# Elf or Motul? Which one do you use/recommend?



## SilverSurfer337 (Nov 6, 2007)

Before I start getting flamed I did search to find what people think about each but couldnt come up with anything.
So that being said what oil do you guys use/recommend? I've been using AmsOil ijn my last two cars but I want to use a euro oil since I do drive a euro car. 
Let me know what you guys think as Im do for an oil change. Thanks http://****************.com/smile/emthup.gif


----------



## One Gray GLI (Apr 2, 2007)

*Re: Elf or Motul? Which one do you use/recommend? (SilverSurfer337)*

castrol syntec 5w-40 is what I use..


----------



## rajvosa71000 (Jun 9, 2004)

*Re: Elf or Motul? Which one do you use/recommend? (One Gray GLI)*

I currently use ELF Exellium NF, Motul is good too I was tempted to get it....you can also check out ECS Tuning, they sell Lubro Molly now, I think that's gonna be my next choice and I might stick with it.
I've used Amsoil for about 20K miles and liked it too.
Otherwise, you can't go wrong with Castrol Syntec 5w40 either, I've used it since new all the way till 60K miles.


----------



## SilverSurfer337 (Nov 6, 2007)

I think Im gonna try Elf and see how that goes. Anyone know who sells Elf Oil change kits?


----------



## RD_3 (Apr 24, 2002)

*Re: (SilverSurfer337)*

germanautoparts.com 
http://****************.com/smile/emthup.gif 
Elf = Total
Excellium LDX/NF = Quartz Energy 9000
Been using LDX/NF for years, I am now making the "change over" to Total.


----------



## bcze1 (Feb 6, 2007)

*Re: Elf or Motul? Which one do you use/recommend? (rajvosa71000)*


_Quote, originally posted by *rajvosa71000* »_you can also check out ECS Tuning, they sell Lubro Molly now, I think that's gonna be my next choice and I might stick with it.

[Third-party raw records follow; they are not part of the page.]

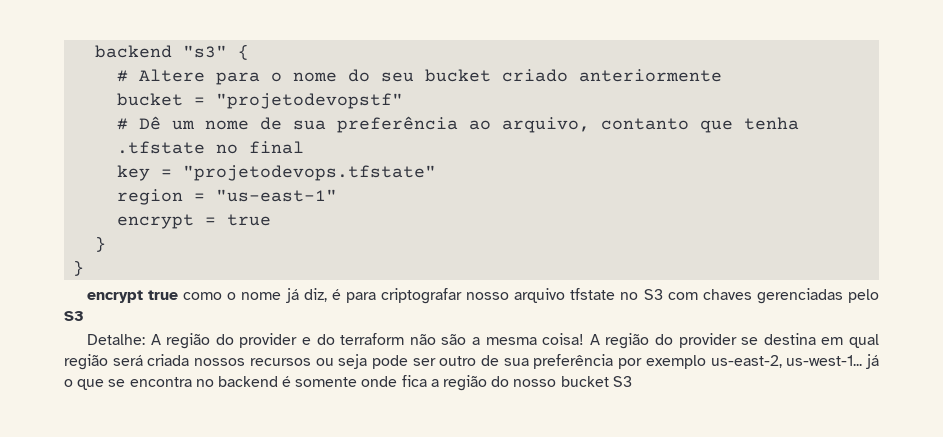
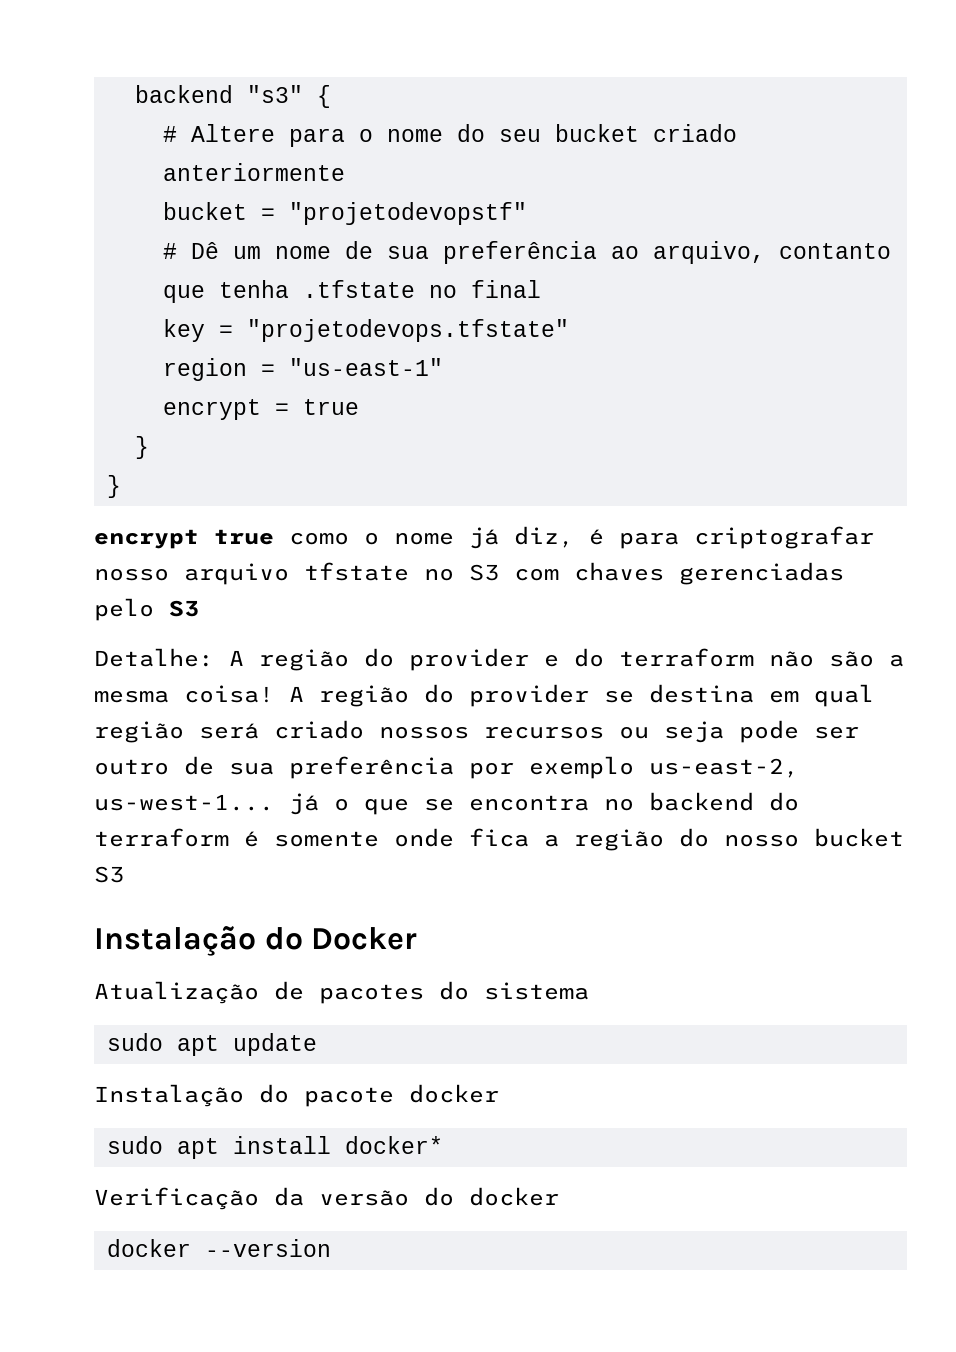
- A região do provider se destina em qual região será criada nossos recursos ou seja pode ser outro de sua preferência por exemplo us-east-2, us-west-1... já o que se encontra no backend é somente onde fica a região do nosso bucket S3
+ A região do provider se destina em qual região será criado nossos recursos ou seja pode ser outro de sua preferência por exemplo us-east-2, us-west-1... já o que se encontra no backend do terraform é somente onde fica a região do nosso bucket S3
+ Instalação do Docker
+ Atualização de pacotes do sistema
+ sudo apt update
+ Instalação do pacote docker
+ sudo apt install docker*
+ Verificação da versão do docker
+ docker --version

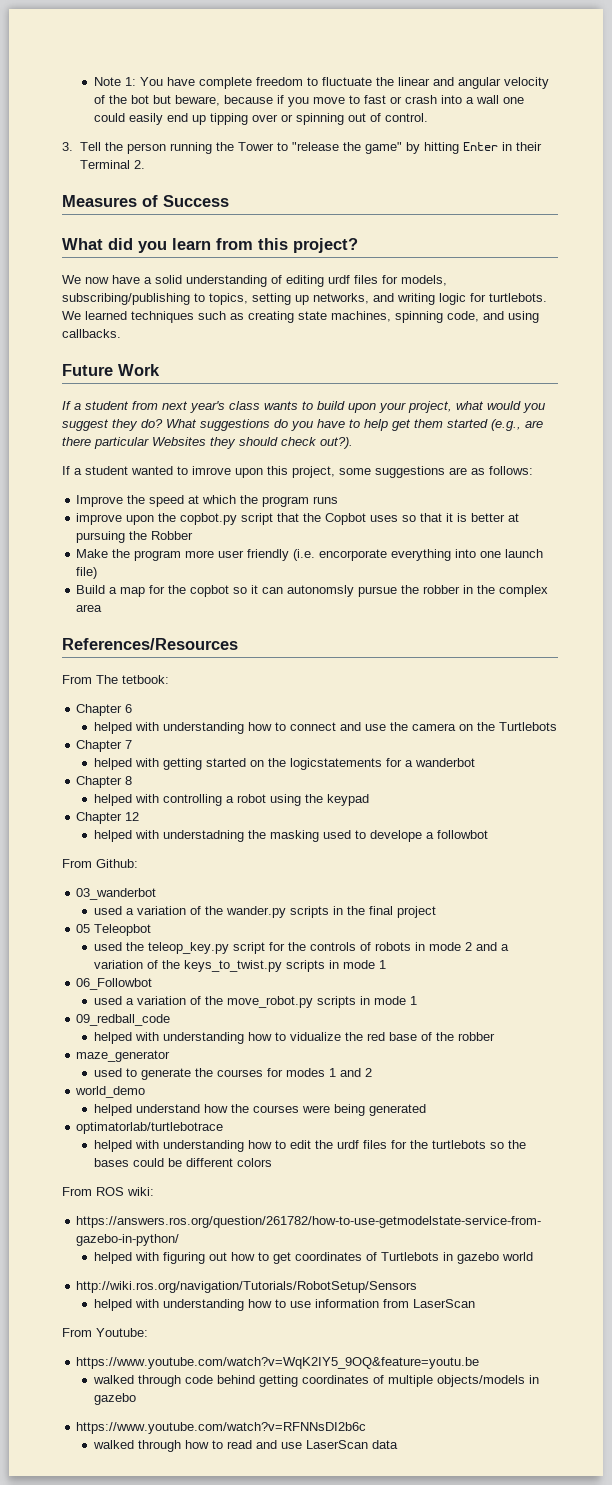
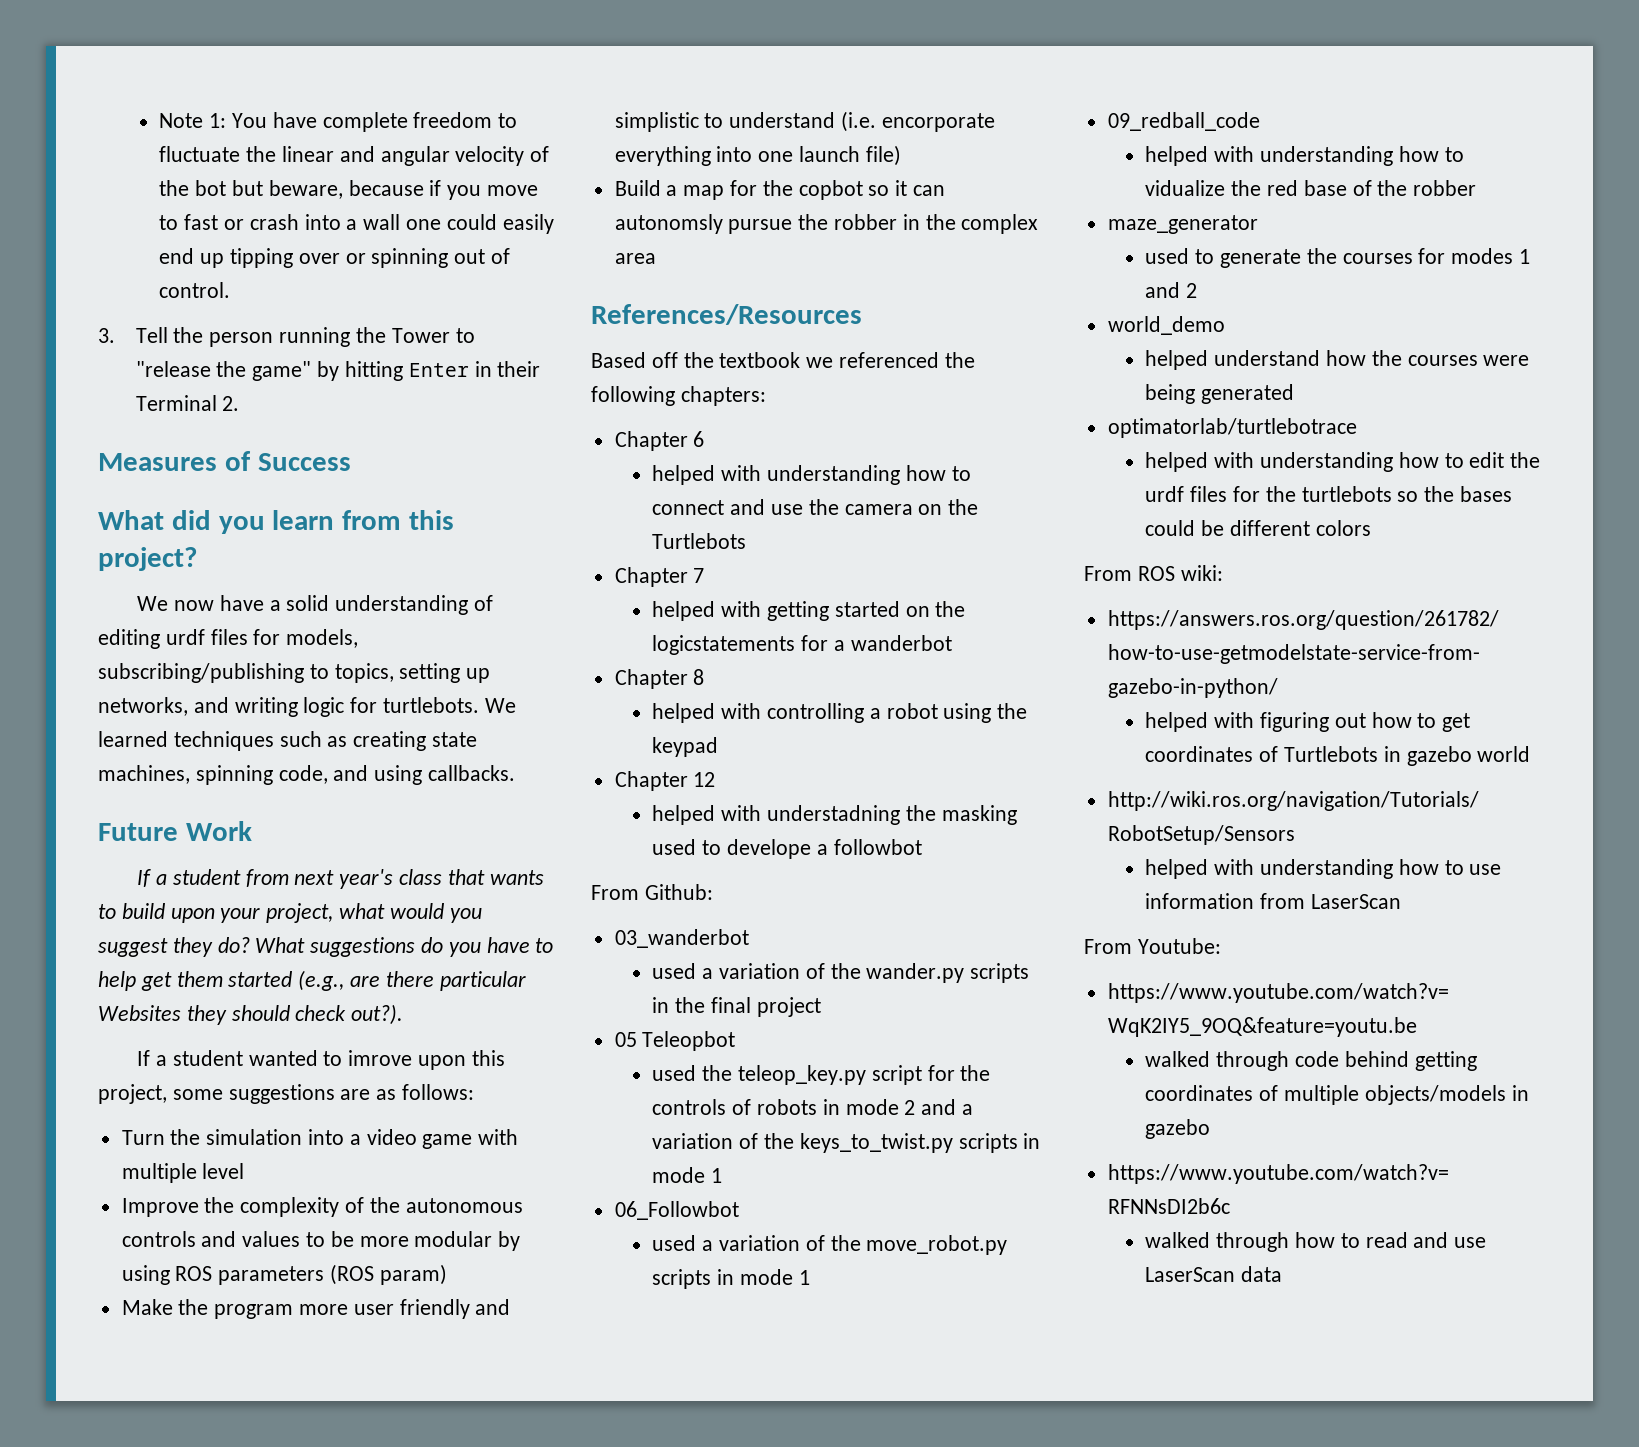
- If a student from next year's class wants to build upon your project, what would you suggest they do?
+ If a student from next year's class that wants to build upon your project, what would you suggest they do?
- Improve the speed at which the program runs
- improve upon the copbot.py script that the Copbot uses so that it is better at pursuing the Robber
+ Turn the simulation into a video game with multiple level
+ Improve the complexity of the autonomous controls and values to be more modular by using ROS parameters (ROS param)
- Make the program more user friendly (i.e. encorporate everything into one launch file)
+ Make the program more user friendly and simplistic to understand (i.e. encorporate everything into one launch file)
- From The tetbook:
+ Based off the textbook we referenced the following chapters:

NAPA also sells Lubro Moly...cheaper than ECS and no shipping. http://****************.com/smile/emthup.gif


----------



## AZV6 (May 3, 2006)

*Re: Elf or Motul? Which one do you use/recommend? (SilverSurfer337)*

all the oils mentioned are good, I would have no issue using any of them. Except for the castrol 5w-40, only the GC (German Castrol Syntec) 0w-30 I would use.


----------



## One Gray GLI (Apr 2, 2007)

*Re: Elf or Motul? Which one do you use/recommend? (AZV6)*


_Quote, originally posted by *AZV6* »_all the oils mentioned are good, I would have no issue using any of them. Except for the castrol 5w-40, only the GC (German Castrol Syntec) 0w-30 I would use.

castrol 5w-40 meets VW spec, just FYI.


----------



## thevelourfog (Feb 4, 2009)

I used to use Esther based Motul products and have nothing but good things to say. I've since switched to Lubro Moly since it's easier to get locally and is cheaper.


----------



## LightSwitch (May 9, 2008)

*Re: Elf or Motul? Which one do you use/recommend? (SilverSurfer337)*

They're both good oils. I just purchased Lubro Moly 5W-40 and did a change last weekend. I picked it up locally at the Napa by my house.


----------



## Pacopaco (Dec 6, 2021)

One Gray GLI said:


> *Re: Elf or Motul? Which one do you use/recommend? (SilverSurfer337)*
> 
> castrol syntec 5w-40 is what I use..


The question is ElF or Motul. Not Castrol. Lol


----------



## Butcher (Jan 31, 2001)

There are one heck of a lot of BMW's that use Castrol.


----------



## dviking mk2 (Mar 3, 2016)

Pacopaco said:


> The question is ElF or Motul. Not Castrol. Lol


Ahh yet another necro-bump. Liqui Moly.


----------



## Butcher (Jan 31, 2001)

Opened by a one time poster.


----------



## dviking mk2 (Mar 3, 2016)

Butcher said:


> Opened by a one time poster.


Typical joined a day ago.


----------



## MiltDoggie (Jun 30, 2020)

dviking mk2 said:


> Typical joined a day ago.


What a suprise, they're everywhere! lmao


----------